**WHAT TO WORK ON**:
From the entries, copy each line that includes "value".
** Opening DATA TO EXAMINE block **
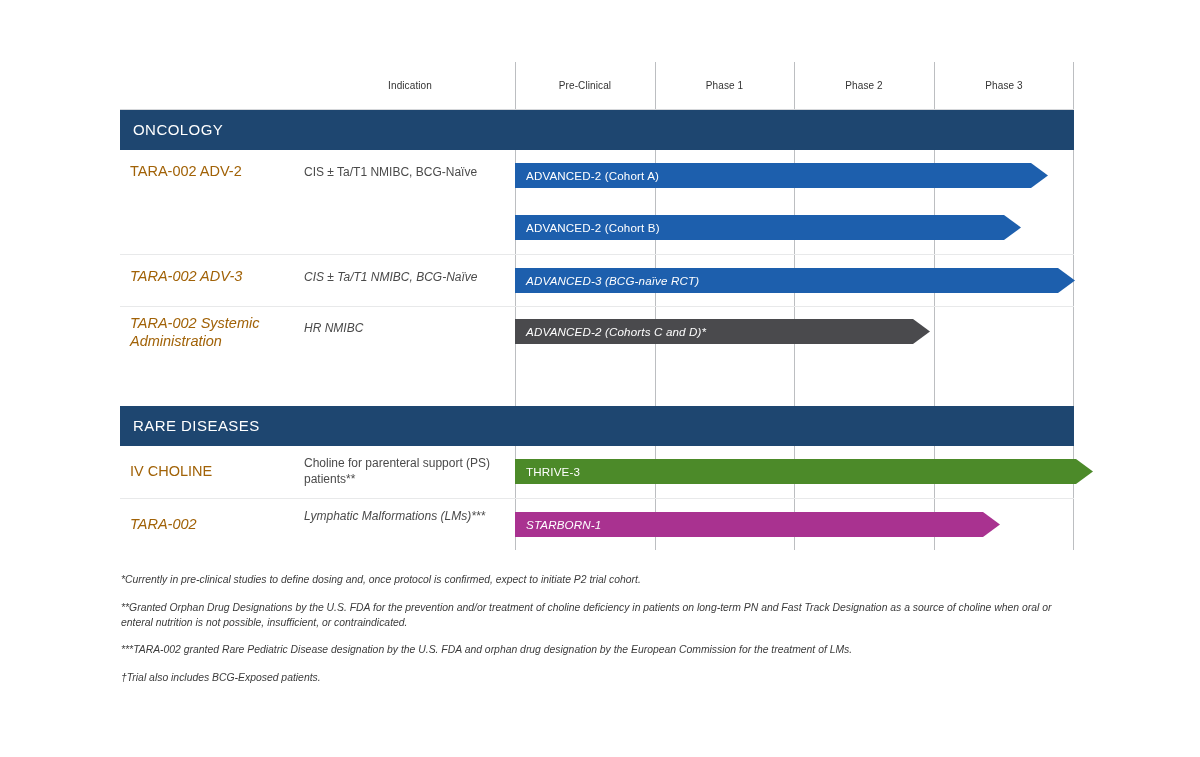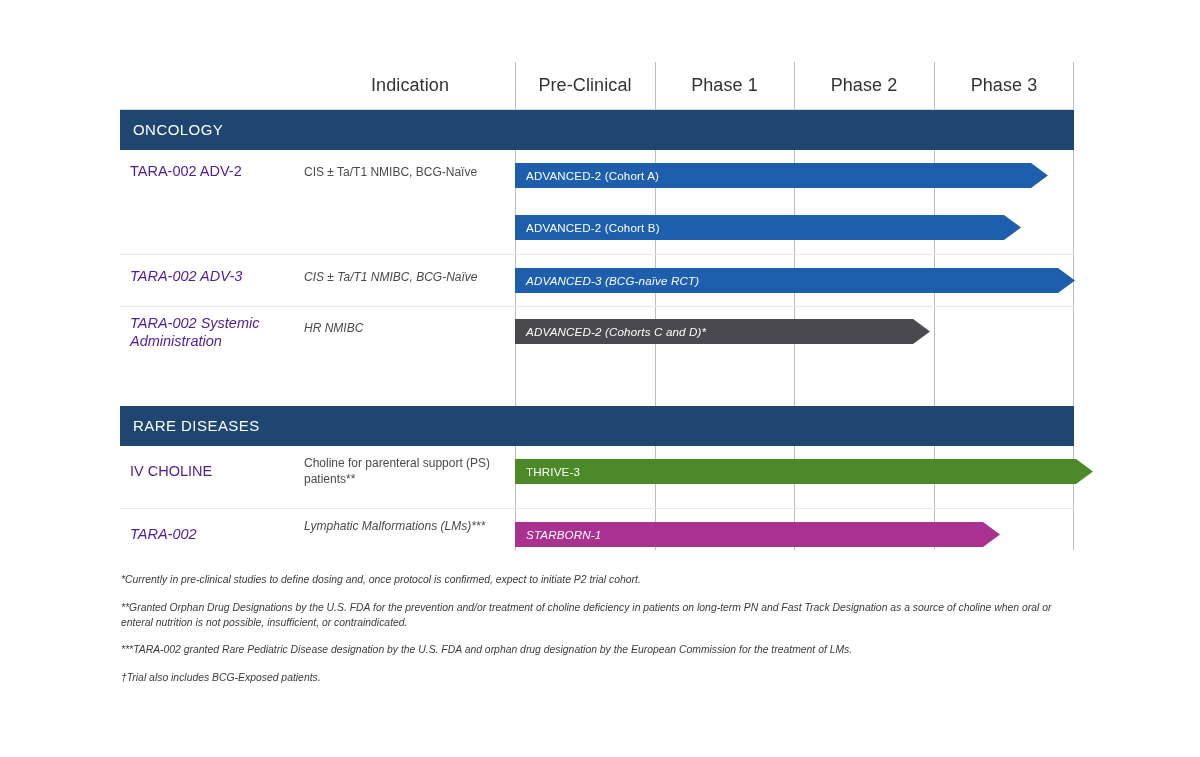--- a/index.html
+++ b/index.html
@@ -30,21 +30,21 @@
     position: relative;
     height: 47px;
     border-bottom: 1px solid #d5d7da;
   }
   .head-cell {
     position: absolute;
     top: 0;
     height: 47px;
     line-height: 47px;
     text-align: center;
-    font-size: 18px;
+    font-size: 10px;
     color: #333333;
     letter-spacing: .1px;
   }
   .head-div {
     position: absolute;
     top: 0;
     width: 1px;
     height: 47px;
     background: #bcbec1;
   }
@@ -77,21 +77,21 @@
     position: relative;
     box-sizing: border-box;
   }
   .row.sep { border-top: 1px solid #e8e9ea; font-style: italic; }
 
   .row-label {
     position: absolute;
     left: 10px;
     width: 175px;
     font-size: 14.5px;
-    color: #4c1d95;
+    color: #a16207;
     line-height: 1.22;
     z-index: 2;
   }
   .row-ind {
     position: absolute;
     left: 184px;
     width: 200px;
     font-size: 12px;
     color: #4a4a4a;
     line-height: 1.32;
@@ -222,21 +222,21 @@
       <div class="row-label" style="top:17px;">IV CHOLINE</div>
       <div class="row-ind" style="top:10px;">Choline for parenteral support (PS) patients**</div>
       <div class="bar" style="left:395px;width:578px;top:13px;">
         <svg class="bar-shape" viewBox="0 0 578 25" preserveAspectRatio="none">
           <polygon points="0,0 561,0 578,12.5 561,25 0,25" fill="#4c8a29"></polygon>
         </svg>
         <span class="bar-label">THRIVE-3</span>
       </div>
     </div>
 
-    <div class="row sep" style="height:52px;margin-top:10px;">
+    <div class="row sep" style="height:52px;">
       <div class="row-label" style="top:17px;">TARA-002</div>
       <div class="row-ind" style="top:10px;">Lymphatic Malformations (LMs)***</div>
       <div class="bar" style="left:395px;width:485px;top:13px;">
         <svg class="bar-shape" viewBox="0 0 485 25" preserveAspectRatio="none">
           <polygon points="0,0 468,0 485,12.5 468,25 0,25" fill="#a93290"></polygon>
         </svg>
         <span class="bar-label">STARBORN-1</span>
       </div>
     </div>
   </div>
** Closing DATA TO EXAMINE block **
** Opening DATA TO EXAMINE block **
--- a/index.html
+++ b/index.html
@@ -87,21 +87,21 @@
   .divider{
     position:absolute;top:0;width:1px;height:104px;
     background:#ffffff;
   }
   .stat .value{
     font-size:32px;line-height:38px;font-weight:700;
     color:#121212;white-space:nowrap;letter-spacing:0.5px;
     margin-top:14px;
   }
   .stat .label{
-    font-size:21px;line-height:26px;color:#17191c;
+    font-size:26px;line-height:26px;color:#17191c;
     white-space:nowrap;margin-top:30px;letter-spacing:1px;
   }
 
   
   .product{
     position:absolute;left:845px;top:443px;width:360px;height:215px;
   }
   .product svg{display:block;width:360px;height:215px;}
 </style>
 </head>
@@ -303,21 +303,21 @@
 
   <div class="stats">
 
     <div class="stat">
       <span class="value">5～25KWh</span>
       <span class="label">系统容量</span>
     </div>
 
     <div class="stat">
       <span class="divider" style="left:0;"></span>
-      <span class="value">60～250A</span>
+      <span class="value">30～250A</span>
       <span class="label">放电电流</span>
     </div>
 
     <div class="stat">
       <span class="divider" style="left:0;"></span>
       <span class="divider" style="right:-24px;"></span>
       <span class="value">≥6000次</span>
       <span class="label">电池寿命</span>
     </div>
** Closing DATA TO EXAMINE block **
** Opening DATA TO EXAMINE block **
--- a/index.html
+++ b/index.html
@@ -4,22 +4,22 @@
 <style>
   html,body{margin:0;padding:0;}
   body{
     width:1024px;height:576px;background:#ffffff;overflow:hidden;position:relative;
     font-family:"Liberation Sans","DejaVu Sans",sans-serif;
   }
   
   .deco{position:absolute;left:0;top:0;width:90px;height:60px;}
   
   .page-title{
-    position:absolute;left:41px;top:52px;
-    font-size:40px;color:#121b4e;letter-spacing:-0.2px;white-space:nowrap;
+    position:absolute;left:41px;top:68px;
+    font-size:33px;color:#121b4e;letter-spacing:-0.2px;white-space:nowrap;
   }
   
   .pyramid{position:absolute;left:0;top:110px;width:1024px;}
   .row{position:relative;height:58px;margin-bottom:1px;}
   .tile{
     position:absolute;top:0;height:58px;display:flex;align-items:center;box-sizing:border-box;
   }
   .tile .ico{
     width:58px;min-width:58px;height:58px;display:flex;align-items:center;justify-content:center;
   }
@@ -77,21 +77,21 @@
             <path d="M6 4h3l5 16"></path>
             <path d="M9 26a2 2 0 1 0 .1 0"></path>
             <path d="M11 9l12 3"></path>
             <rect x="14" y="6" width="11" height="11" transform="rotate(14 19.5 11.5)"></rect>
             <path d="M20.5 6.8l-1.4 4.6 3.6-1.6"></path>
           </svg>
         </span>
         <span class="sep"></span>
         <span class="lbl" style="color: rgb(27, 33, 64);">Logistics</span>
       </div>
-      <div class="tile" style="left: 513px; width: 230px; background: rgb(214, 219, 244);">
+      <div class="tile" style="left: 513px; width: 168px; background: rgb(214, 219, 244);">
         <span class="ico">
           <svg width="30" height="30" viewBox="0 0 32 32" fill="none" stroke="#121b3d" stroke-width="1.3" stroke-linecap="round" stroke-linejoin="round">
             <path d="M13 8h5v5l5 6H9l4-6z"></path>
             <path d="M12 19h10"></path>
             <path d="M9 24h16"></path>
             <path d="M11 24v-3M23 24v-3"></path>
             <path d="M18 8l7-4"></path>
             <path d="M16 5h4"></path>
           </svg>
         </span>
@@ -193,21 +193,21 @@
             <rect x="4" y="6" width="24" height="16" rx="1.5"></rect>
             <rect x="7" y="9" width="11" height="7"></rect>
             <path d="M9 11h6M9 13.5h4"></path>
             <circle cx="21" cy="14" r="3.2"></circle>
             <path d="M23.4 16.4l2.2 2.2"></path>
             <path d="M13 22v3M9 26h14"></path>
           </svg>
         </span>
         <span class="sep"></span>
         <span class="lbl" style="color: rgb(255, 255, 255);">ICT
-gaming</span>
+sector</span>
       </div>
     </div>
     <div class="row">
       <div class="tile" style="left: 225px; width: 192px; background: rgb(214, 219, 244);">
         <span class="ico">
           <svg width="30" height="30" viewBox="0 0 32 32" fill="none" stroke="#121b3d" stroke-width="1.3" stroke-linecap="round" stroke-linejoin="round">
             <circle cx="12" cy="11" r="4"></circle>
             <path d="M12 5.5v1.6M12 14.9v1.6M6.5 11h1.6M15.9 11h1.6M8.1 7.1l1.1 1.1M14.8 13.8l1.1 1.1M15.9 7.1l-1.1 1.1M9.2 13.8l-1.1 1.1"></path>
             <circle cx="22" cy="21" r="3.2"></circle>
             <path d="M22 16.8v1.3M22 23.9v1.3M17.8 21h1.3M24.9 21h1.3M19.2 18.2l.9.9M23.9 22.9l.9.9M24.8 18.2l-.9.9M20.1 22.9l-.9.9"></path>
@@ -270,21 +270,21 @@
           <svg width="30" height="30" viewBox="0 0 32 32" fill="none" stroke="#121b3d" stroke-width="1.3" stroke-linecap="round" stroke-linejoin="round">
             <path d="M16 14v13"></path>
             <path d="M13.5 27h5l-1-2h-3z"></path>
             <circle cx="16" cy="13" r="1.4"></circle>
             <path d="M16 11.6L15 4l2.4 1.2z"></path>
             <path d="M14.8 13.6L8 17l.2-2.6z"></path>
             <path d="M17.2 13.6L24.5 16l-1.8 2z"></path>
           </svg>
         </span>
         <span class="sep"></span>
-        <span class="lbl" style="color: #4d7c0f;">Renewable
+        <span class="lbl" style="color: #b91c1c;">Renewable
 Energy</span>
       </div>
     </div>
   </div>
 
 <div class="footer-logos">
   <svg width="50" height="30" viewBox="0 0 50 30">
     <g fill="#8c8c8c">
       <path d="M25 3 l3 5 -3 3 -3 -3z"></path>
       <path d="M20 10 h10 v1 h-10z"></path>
** Closing DATA TO EXAMINE block **
**RESPONSE TO THE TASK**:
   .stat .value{
       <span class="value">5～25KWh</span>
-      <span class="value">60～250A</span>
+      <span class="value">30～250A</span>
       <span class="value">≥6000次</span>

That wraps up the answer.